If these young people are brought into the system and are treated, perhaps we will not have an increase of 360-odd per cent of violent offences by young people. If a young person breaks the law repeatedly, does not pay any significant price for doing so and then goes back into the school environment holding himself up as a tough dude who will continue that kind of behaviour, why would we expect anything different?
We on this side of the House and others in society are asking for the government to acknowledge that there are young people out there who need substantial support because they do not mean to be doing whatever it is they are doing and are being led astray. There are also some young people out there who are not nice and whose intentions are not to be good citizens of society. Those young people also have to be brought into a system where they know what will happen to them, what the lines are and what the punishment will be. It has to be substantial enough that they change the direction in which they are going.
It is quite obvious to many of us when we see what happens in society. If young people are not given opportunities to readdress where they are going with educational opportunities, counselling or whatever they might need when they are young offenders, chances are they will be in the system when they are adults. We have seen it. Anyone who has had any exposure to the prison system has seen that many individuals in that system started at a young age and were young offenders.

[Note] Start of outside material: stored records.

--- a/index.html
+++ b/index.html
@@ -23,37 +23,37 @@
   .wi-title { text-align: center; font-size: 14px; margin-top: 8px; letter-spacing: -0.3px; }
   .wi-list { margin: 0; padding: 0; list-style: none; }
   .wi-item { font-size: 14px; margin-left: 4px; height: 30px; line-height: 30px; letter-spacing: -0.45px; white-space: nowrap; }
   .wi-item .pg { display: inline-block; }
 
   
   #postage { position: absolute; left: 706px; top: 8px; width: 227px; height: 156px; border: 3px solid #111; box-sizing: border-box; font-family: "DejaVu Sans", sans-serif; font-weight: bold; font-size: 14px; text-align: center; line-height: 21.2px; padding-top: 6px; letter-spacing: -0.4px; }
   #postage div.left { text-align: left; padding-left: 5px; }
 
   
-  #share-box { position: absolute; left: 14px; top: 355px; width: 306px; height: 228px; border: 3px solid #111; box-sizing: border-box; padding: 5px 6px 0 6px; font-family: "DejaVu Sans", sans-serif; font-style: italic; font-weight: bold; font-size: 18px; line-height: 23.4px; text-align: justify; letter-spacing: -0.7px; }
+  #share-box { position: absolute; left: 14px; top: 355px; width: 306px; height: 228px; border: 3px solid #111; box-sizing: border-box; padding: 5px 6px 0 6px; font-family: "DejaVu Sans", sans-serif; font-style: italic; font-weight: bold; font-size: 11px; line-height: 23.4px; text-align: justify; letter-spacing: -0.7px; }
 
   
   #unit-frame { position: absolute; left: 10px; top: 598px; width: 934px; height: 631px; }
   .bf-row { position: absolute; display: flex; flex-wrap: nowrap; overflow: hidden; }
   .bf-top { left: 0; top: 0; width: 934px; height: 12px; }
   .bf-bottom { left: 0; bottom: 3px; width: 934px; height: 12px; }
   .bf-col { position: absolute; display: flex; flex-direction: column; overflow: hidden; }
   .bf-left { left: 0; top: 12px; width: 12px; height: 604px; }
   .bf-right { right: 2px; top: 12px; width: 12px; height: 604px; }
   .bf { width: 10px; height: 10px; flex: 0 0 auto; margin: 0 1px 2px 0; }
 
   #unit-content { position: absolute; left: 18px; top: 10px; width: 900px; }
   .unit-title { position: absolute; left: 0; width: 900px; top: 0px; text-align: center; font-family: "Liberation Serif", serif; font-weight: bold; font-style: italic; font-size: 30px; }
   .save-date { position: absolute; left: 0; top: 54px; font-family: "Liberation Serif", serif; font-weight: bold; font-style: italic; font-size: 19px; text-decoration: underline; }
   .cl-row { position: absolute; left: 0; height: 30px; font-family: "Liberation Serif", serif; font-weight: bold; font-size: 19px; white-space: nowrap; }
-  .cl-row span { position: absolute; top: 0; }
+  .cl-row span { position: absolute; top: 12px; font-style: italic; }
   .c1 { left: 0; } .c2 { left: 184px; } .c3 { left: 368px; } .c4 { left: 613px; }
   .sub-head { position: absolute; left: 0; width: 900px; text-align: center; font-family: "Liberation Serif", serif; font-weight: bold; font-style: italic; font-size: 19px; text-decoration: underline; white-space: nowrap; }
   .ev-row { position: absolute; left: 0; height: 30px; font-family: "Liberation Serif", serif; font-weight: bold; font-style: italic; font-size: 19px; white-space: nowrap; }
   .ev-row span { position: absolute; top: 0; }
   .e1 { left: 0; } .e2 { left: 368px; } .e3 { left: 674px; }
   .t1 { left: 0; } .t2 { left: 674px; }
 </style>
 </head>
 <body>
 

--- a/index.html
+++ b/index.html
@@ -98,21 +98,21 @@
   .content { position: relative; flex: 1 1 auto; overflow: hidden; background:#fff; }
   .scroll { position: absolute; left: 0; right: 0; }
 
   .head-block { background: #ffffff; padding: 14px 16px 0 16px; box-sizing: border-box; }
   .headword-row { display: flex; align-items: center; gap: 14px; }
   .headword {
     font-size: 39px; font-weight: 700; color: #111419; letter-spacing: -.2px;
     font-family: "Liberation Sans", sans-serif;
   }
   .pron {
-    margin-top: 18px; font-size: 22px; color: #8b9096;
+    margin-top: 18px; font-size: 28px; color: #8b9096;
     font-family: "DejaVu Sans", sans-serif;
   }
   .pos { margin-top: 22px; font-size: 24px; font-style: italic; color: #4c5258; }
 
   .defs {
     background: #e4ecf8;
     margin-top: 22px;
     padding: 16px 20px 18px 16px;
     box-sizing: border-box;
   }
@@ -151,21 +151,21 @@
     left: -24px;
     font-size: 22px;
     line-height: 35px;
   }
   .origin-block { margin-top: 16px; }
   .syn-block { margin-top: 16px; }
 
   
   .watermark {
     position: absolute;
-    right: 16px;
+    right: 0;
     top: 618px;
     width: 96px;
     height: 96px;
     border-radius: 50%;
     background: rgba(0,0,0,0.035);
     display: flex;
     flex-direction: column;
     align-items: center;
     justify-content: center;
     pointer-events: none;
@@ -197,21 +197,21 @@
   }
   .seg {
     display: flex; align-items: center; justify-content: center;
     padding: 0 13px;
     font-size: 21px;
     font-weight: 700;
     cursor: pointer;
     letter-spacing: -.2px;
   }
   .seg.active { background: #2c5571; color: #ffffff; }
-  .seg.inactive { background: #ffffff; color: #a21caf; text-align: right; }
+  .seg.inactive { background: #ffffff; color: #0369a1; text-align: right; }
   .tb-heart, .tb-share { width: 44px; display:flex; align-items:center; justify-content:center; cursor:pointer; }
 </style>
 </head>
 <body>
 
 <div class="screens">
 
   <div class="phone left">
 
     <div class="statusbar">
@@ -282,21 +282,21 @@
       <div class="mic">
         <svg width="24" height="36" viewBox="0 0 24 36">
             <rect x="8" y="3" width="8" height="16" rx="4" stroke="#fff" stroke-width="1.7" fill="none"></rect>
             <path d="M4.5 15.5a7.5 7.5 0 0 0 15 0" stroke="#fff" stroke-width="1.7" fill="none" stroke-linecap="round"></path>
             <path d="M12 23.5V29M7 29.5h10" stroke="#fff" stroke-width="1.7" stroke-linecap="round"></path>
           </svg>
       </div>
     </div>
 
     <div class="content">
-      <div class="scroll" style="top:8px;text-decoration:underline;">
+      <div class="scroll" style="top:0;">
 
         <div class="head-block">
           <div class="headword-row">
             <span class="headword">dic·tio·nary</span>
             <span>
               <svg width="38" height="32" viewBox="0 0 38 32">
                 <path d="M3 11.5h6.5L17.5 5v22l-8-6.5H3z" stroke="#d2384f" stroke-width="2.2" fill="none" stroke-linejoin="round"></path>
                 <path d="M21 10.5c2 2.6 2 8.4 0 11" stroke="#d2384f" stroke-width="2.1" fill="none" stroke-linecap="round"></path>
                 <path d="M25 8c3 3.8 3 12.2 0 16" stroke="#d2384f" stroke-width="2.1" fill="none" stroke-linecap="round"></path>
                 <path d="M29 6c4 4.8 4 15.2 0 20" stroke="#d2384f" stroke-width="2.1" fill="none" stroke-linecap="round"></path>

A lot of it is because they never had to pay when they were young people. The concern we have in the House is that we are not distinguishing between young people who make a bad choice and violent offenders. In this piece of legislation there is reference to alternative sentencing, which means something other than incarceration, being applicable to violent offenders.
We saw in the sentencing legislation brought down under the criminal code a couple of years ago that violent offenders are now being given alternative sentences, which means something other than incarceration, and put back or left out in society because there was not a clear definition in the legislation which said a violent offender should be treated differently than an ordinary non-violent offender. The legislation for young offenders allows that same abuse of the system.
We have had numerous cases brought before the House of how it is not working in the adult system. Why would we repeat the same mistake in the Young Offenders Act when we have identified that mistake in adult legislation in the criminal code?
Although there may be the odd provision in the legislation that is supportable, for the most part it should not supportable by individuals in the House. It is another weak attempt by the Liberal government to brush the issue aside and say that it has dealt with it. We will be revisiting the same issue, mark my words, in another couple of years because the government has not addressed it any more now than it did in 1995-96 when it brought in its previous legislation on the Young Offenders Act.
It would be nice if the government would be a little more willing to listen to the witnesses who appeared before the committee giving constructive suggestions and if it would listen to opposition members and actually do something meaningful to readdress the Young Offenders Act.